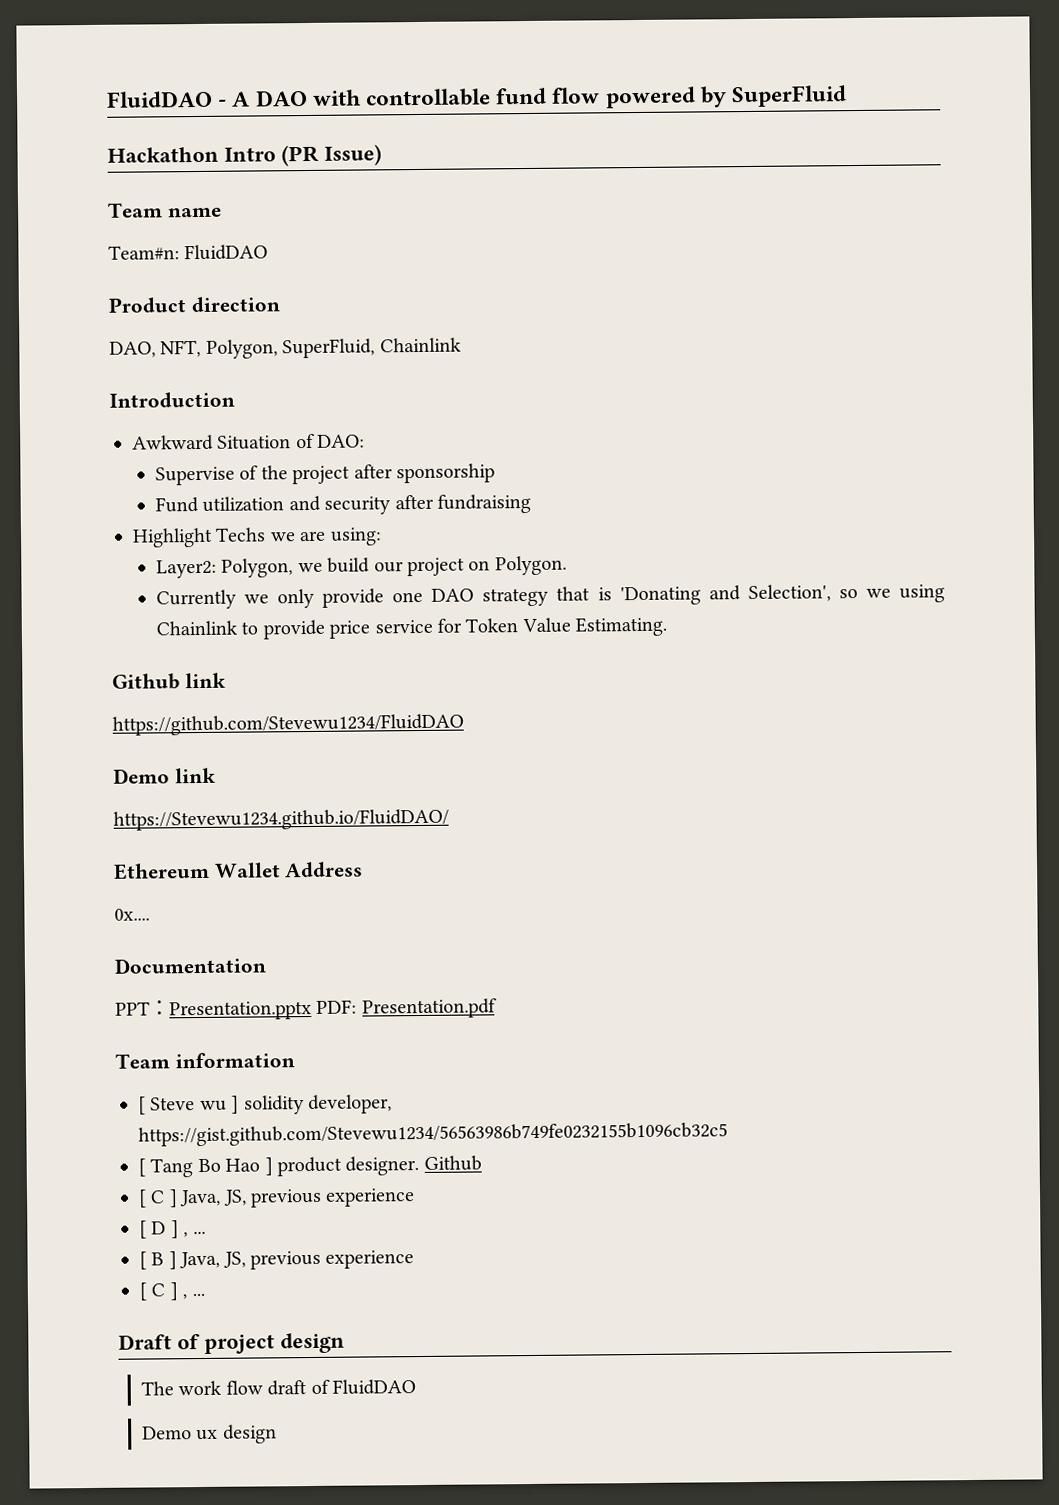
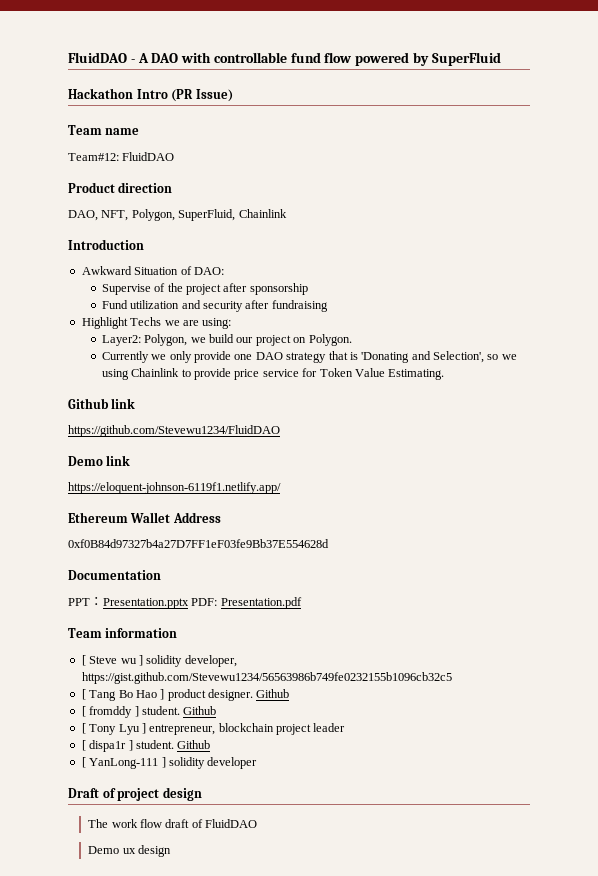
[108,245,180,260] Team#n: -> [68,153,119,161] Team#12:
[113,808,449,831] https://Stevewu1234.github.io/FluidDAO/ -> [68,482,281,494] https://eloquent-johnson-6119f1.netlify.app/
[114,908,150,921] 0x.... -> [68,539,329,548] 0xf0B84d97327b4a27D7FF1eF03fe9Bb37E554628d
[150,1188,416,1208] [139,1220,206,1239] [139,1250,415,1270] [139,1282,205,1301] C ] Java, JS, previous experience // [ D ] , ... // [ B ] Java, JS, previous experience // [ C ] , ... -> [89,706,217,718] [81,723,346,735] [81,740,211,752] [81,757,258,769] fromddy ] student. Github // [ Tony Lyu ] entrepreneur, blockchain project leader // [ dispa1r ] student. Github // [ YanLong-111 ] solidity developer

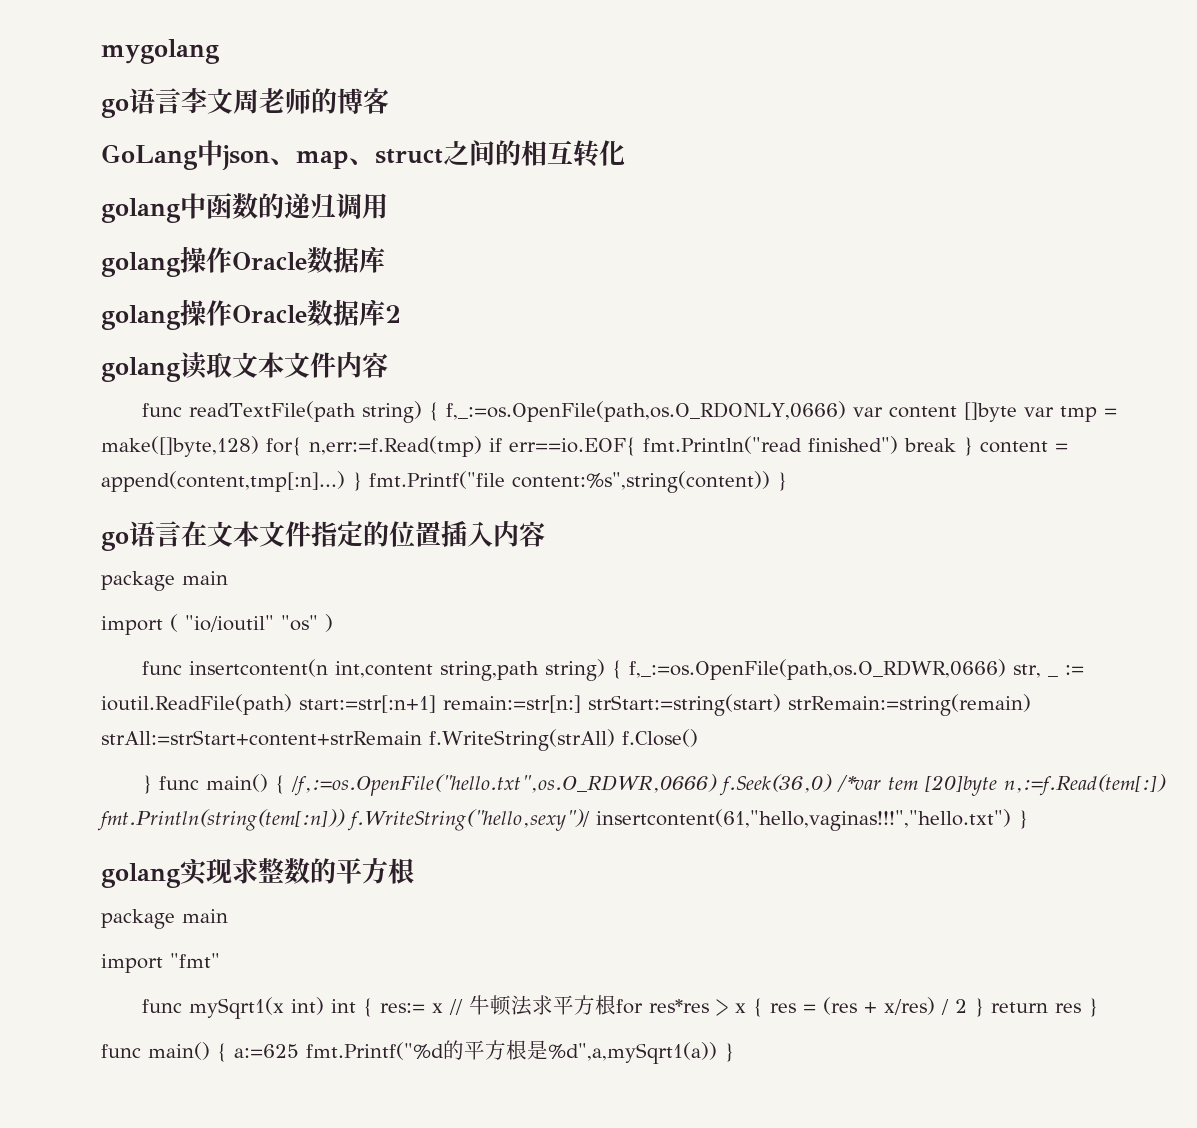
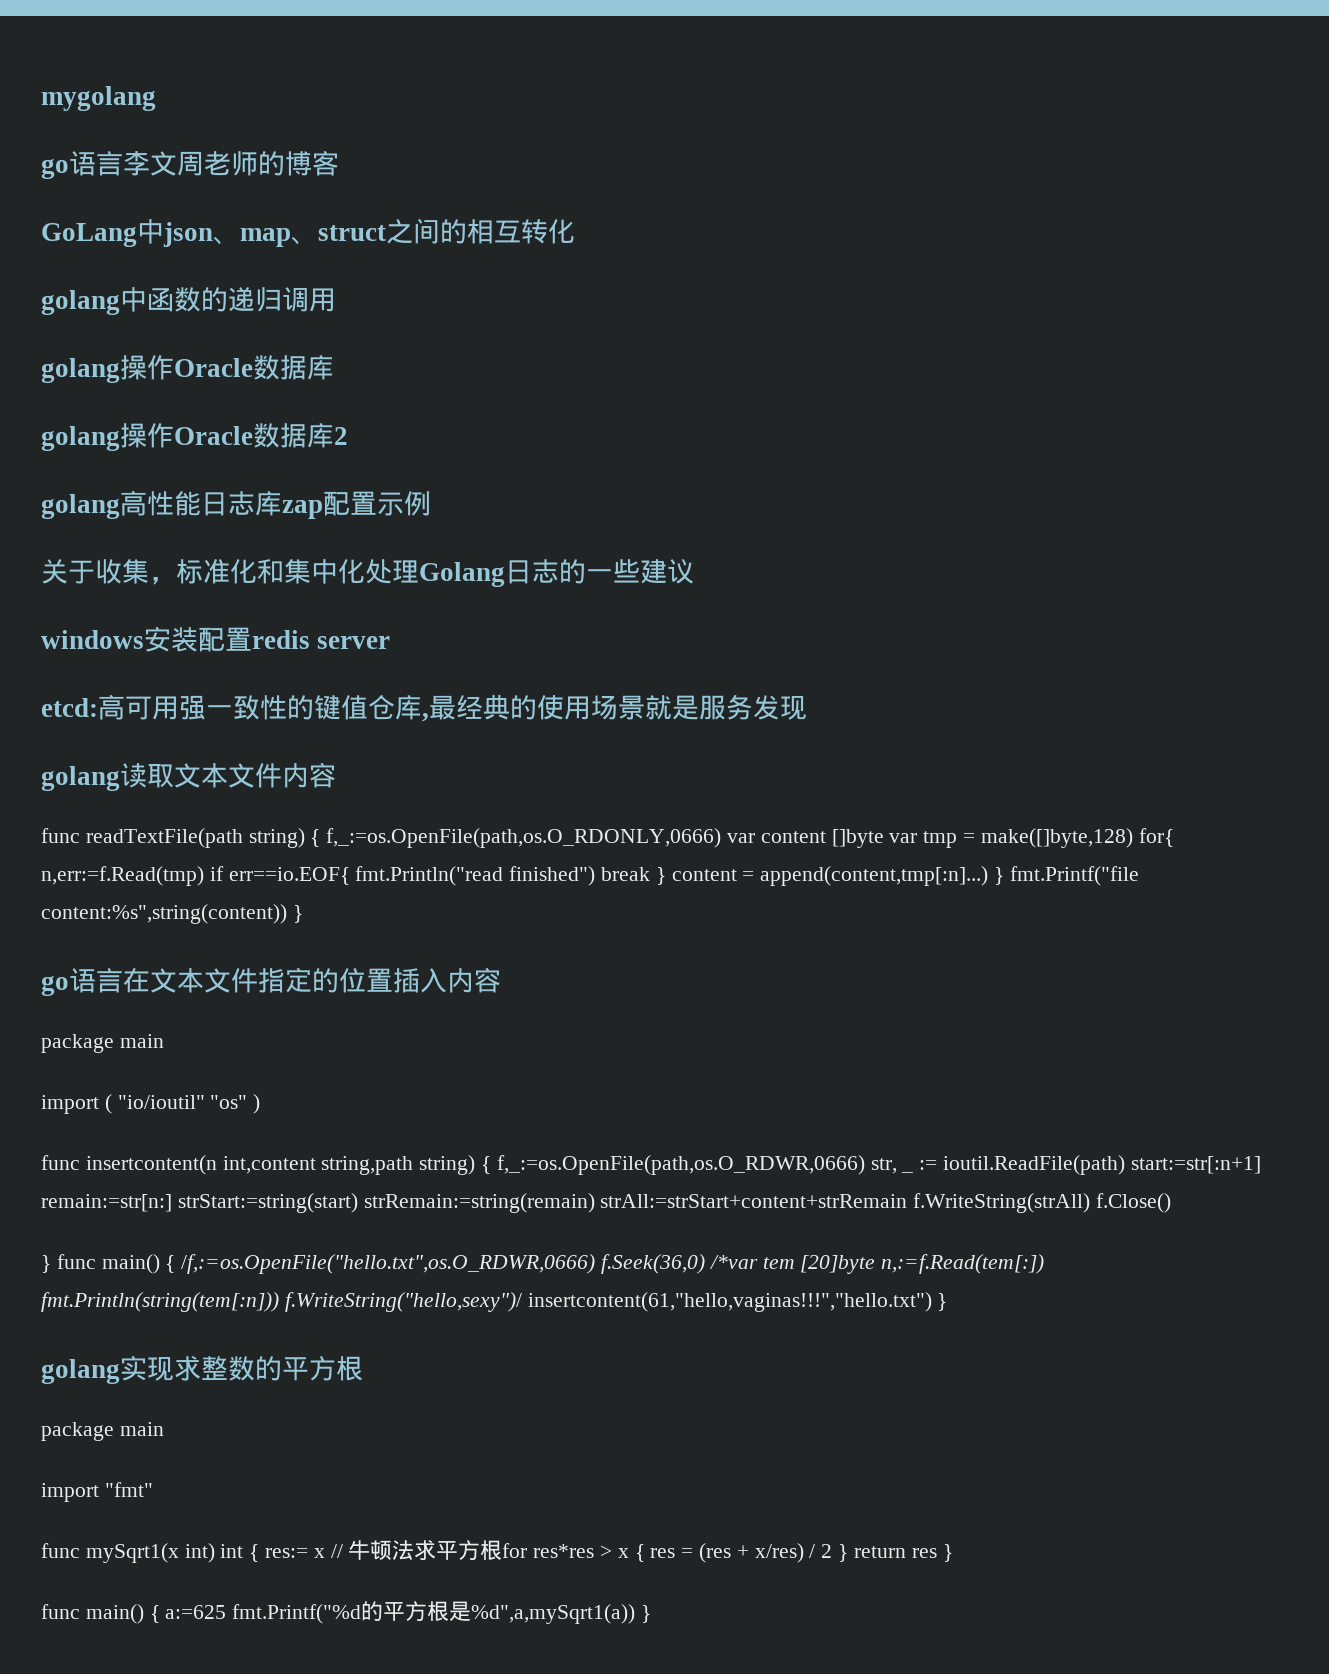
(401, 314) none -> [41,490,431,519] [41,559,694,587] [41,626,391,652] [41,694,807,722] // golang高性能日志库zap配置示例 // 关于收集，标准化和集中化处理Golang日志的一些建议 // windows安装配置redis server // etcd:高可用强一致性的键值仓库,最经典的使用场景就是服务发现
- - -
HOW TO COMPLETE THIS TASK
The records above must be output exactly, except for the pictures.

COMPLETED TASK
[108,245,180,260] Team#n: -> [68,153,119,161] Team#12:
[113,808,449,831] https://Stevewu1234.github.io/FluidDAO/ -> [68,482,281,494] https://eloquent-johnson-6119f1.netlify.app/
[114,908,150,921] 0x.... -> [68,539,329,548] 0xf0B84d97327b4a27D7FF1eF03fe9Bb37E554628d
[150,1188,416,1208] [139,1220,206,1239] [139,1250,415,1270] [139,1282,205,1301] C ] Java, JS, previous experience // [ D ] , ... // [ B ] Java, JS, previous experience // [ C ] , ... -> [89,706,217,718] [81,723,346,735] [81,740,211,752] [81,757,258,769] fromddy ] student. Github // [ Tony Lyu ] entrepreneur, blockchain project leader // [ dispa1r ] student. Github // [ YanLong-111 ] solidity developer

(401, 314) none -> [41,490,431,519] [41,559,694,587] [41,626,391,652] [41,694,807,722] // golang高性能日志库zap配置示例 // 关于收集，标准化和集中化处理Golang日志的一些建议 // windows安装配置redis server // etcd:高可用强一致性的键值仓库,最经典的使用场景就是服务发现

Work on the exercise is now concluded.